Itemized modification records

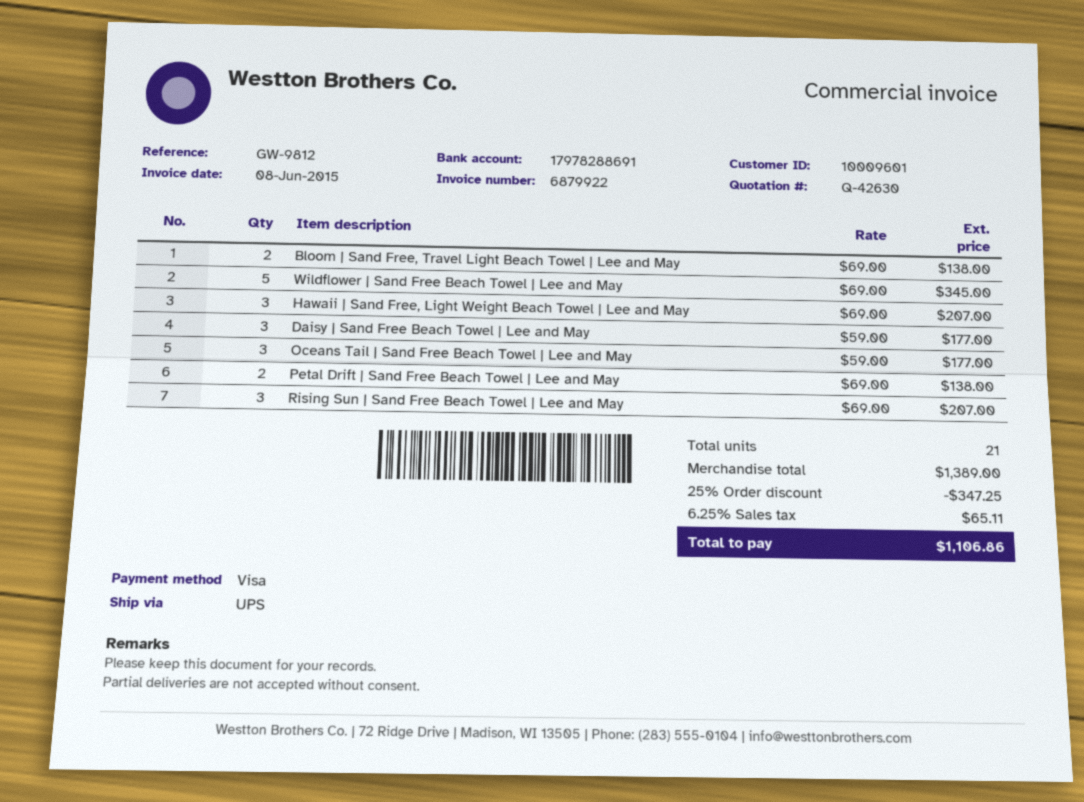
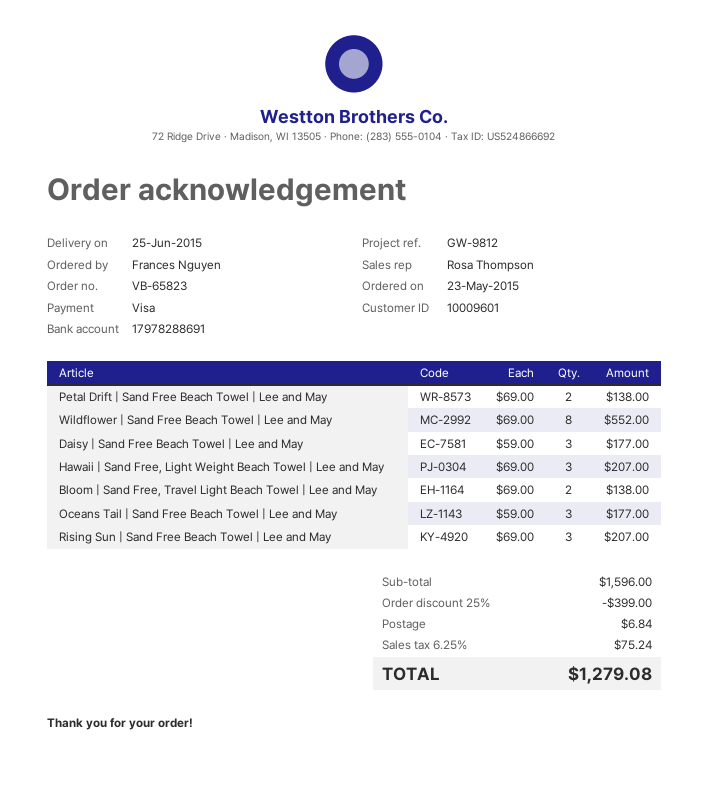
Wildflower | Sand Free Beach Towel | Lee and May: 5 x 69.00 = 345.00 -> 8 x 69.00 = 552.00
subtotal: 1389.00 -> 1596.00
discount: 25% = 347.25 -> 25% = 399.00
shipping: none -> 6.84
tax: 6.25% = 65.11 -> 6.25% = 75.24
total: 1106.86 -> 1279.08

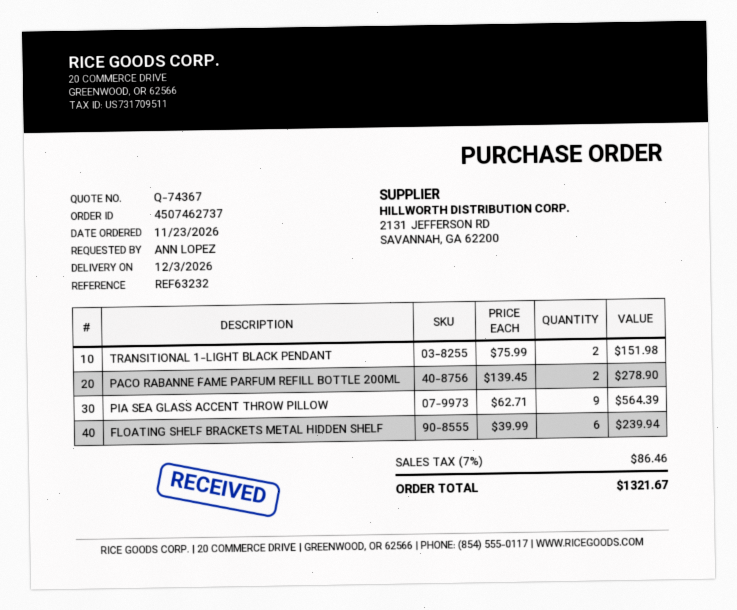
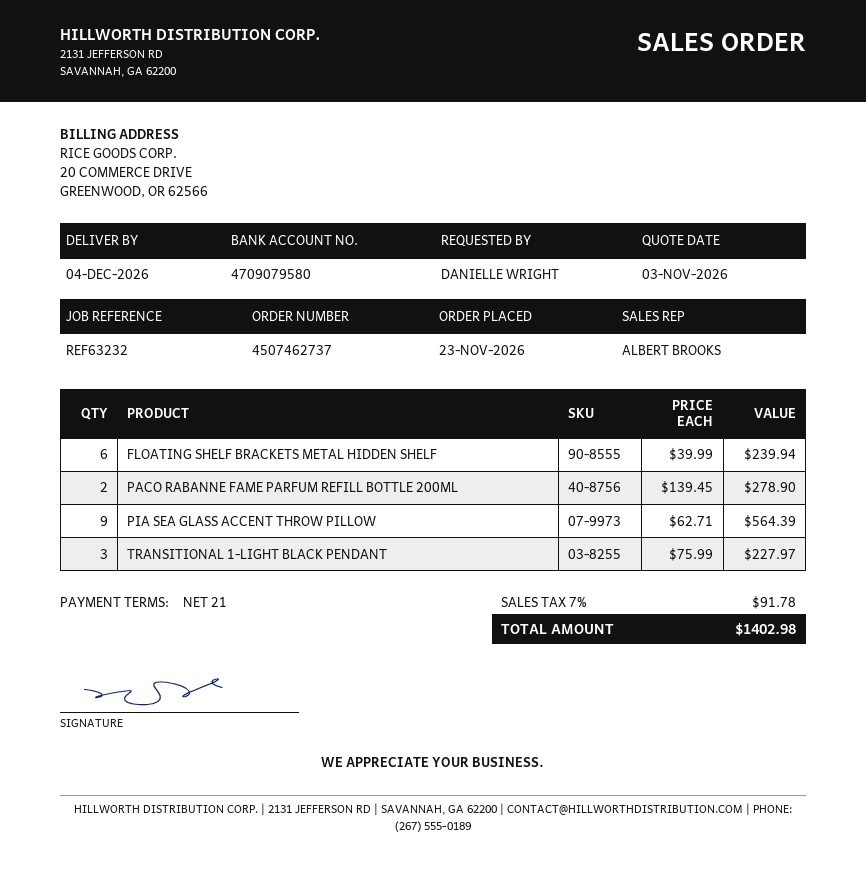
delivery date: 2026-12-03 -> 2026-12-04
ordered by: ANN LOPEZ -> DANIELLE WRIGHT
TRANSITIONAL 1-LIGHT BLACK PENDANT: 2 x 75.99 = 151.98 -> 3 x 75.99 = 227.97
tax: 7% = 86.46 -> 7% = 91.78
total: 1321.67 -> 1402.98

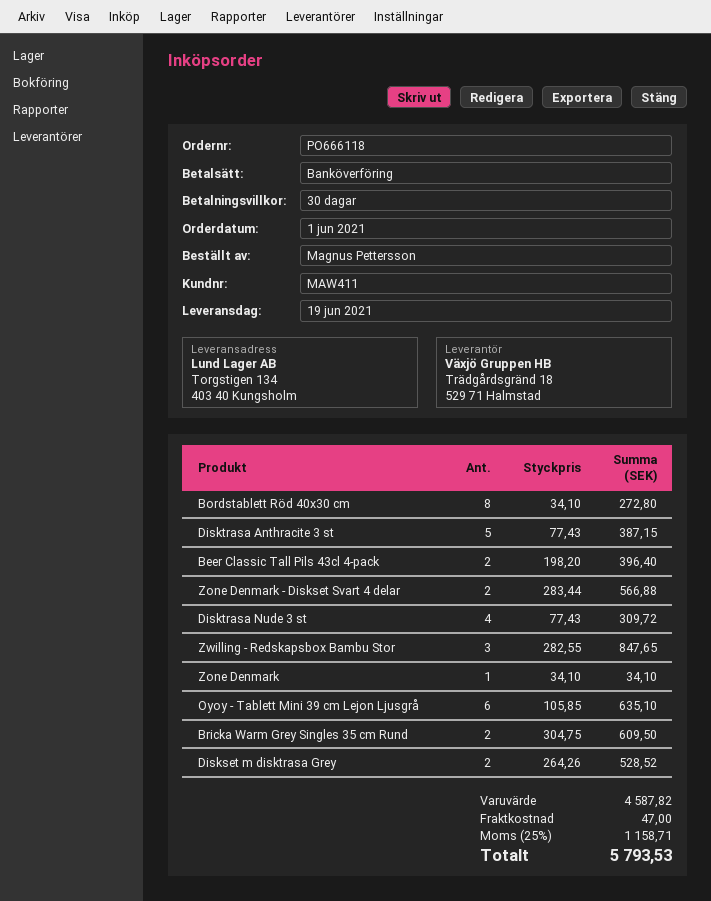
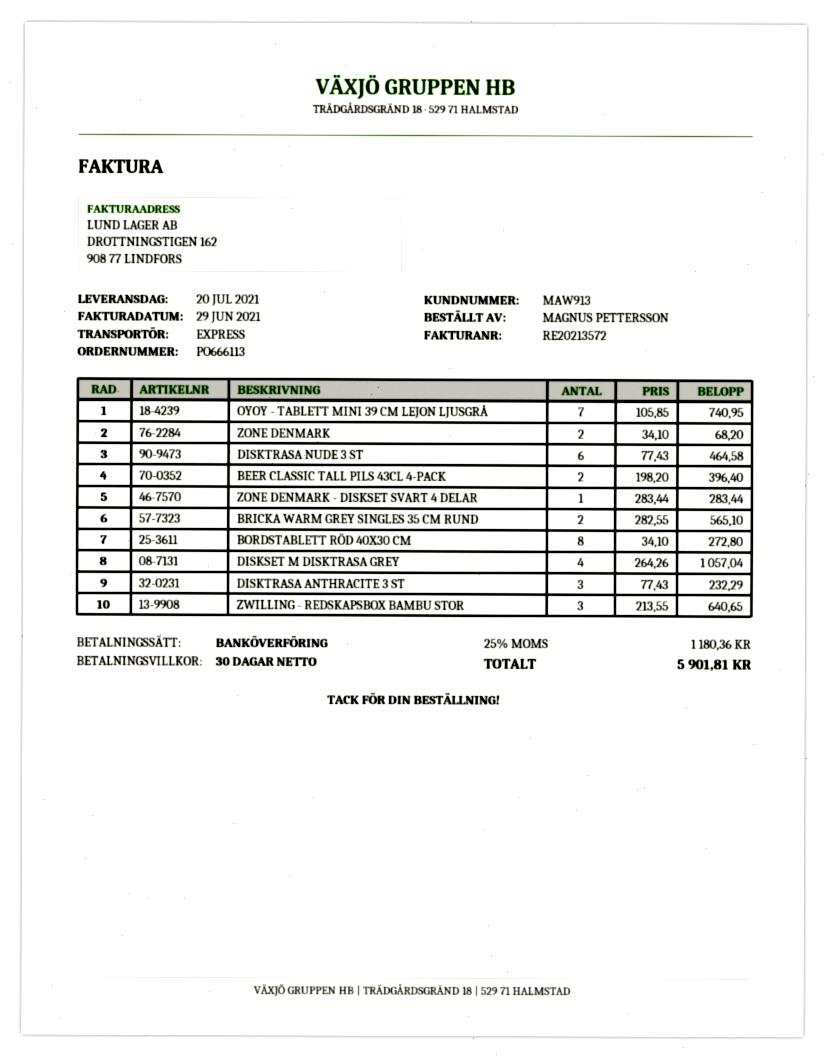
order number: PO666118 -> PO666113
delivery date: 2021-06-19 -> 2021-07-20
customer number: MAW411 -> MAW913
Disktrasa Anthracite 3 st: 5 x 77.43 = 387.15 -> 3 x 77.43 = 232.29
Zone Denmark - Diskset Svart 4 delar: 2 x 283.44 = 566.88 -> 1 x 283.44 = 283.44
Disktrasa Nude 3 st: 4 x 77.43 = 309.72 -> 6 x 77.43 = 464.58
Zwilling - Redskapsbox Bambu Stor: 3 x 282.55 = 847.65 -> 3 x 213.55 = 640.65
Zone Denmark: 1 x 34.10 = 34.10 -> 2 x 34.10 = 68.20
Oyoy - Tablett Mini 39 cm Lejon Ljusgrå: 6 x 105.85 = 635.10 -> 7 x 105.85 = 740.95
Bricka Warm Grey Singles 35 cm Rund: 2 x 304.75 = 609.50 -> 2 x 282.55 = 565.10
Diskset m disktrasa Grey: 2 x 264.26 = 528.52 -> 4 x 264.26 = 1057.04
shipping: 47.00 -> none
tax: 25% = 1158.71 -> 25% = 1180.36
total: 5793.53 -> 5901.81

**WHAT THE EXERCISE ASKS**
Could you return each entry word for word, with the images omitted?

**ANSWER**
Wildflower | Sand Free Beach Towel | Lee and May: 5 x 69.00 = 345.00 -> 8 x 69.00 = 552.00
subtotal: 1389.00 -> 1596.00
discount: 25% = 347.25 -> 25% = 399.00
shipping: none -> 6.84
tax: 6.25% = 65.11 -> 6.25% = 75.24
total: 1106.86 -> 1279.08

delivery date: 2026-12-03 -> 2026-12-04
ordered by: ANN LOPEZ -> DANIELLE WRIGHT
TRANSITIONAL 1-LIGHT BLACK PENDANT: 2 x 75.99 = 151.98 -> 3 x 75.99 = 227.97
tax: 7% = 86.46 -> 7% = 91.78
total: 1321.67 -> 1402.98

order number: PO666118 -> PO666113
delivery date: 2021-06-19 -> 2021-07-20
customer number: MAW411 -> MAW913
Disktrasa Anthracite 3 st: 5 x 77.43 = 387.15 -> 3 x 77.43 = 232.29
Zone Denmark - Diskset Svart 4 delar: 2 x 283.44 = 566.88 -> 1 x 283.44 = 283.44
Disktrasa Nude 3 st: 4 x 77.43 = 309.72 -> 6 x 77.43 = 464.58
Zwilling - Redskapsbox Bambu Stor: 3 x 282.55 = 847.65 -> 3 x 213.55 = 640.65
Zone Denmark: 1 x 34.10 = 34.10 -> 2 x 34.10 = 68.20
Oyoy - Tablett Mini 39 cm Lejon Ljusgrå: 6 x 105.85 = 635.10 -> 7 x 105.85 = 740.95
Bricka Warm Grey Singles 35 cm Rund: 2 x 304.75 = 609.50 -> 2 x 282.55 = 565.10
Diskset m disktrasa Grey: 2 x 264.26 = 528.52 -> 4 x 264.26 = 1057.04
shipping: 47.00 -> none
tax: 25% = 1158.71 -> 25% = 1180.36
total: 5793.53 -> 5901.81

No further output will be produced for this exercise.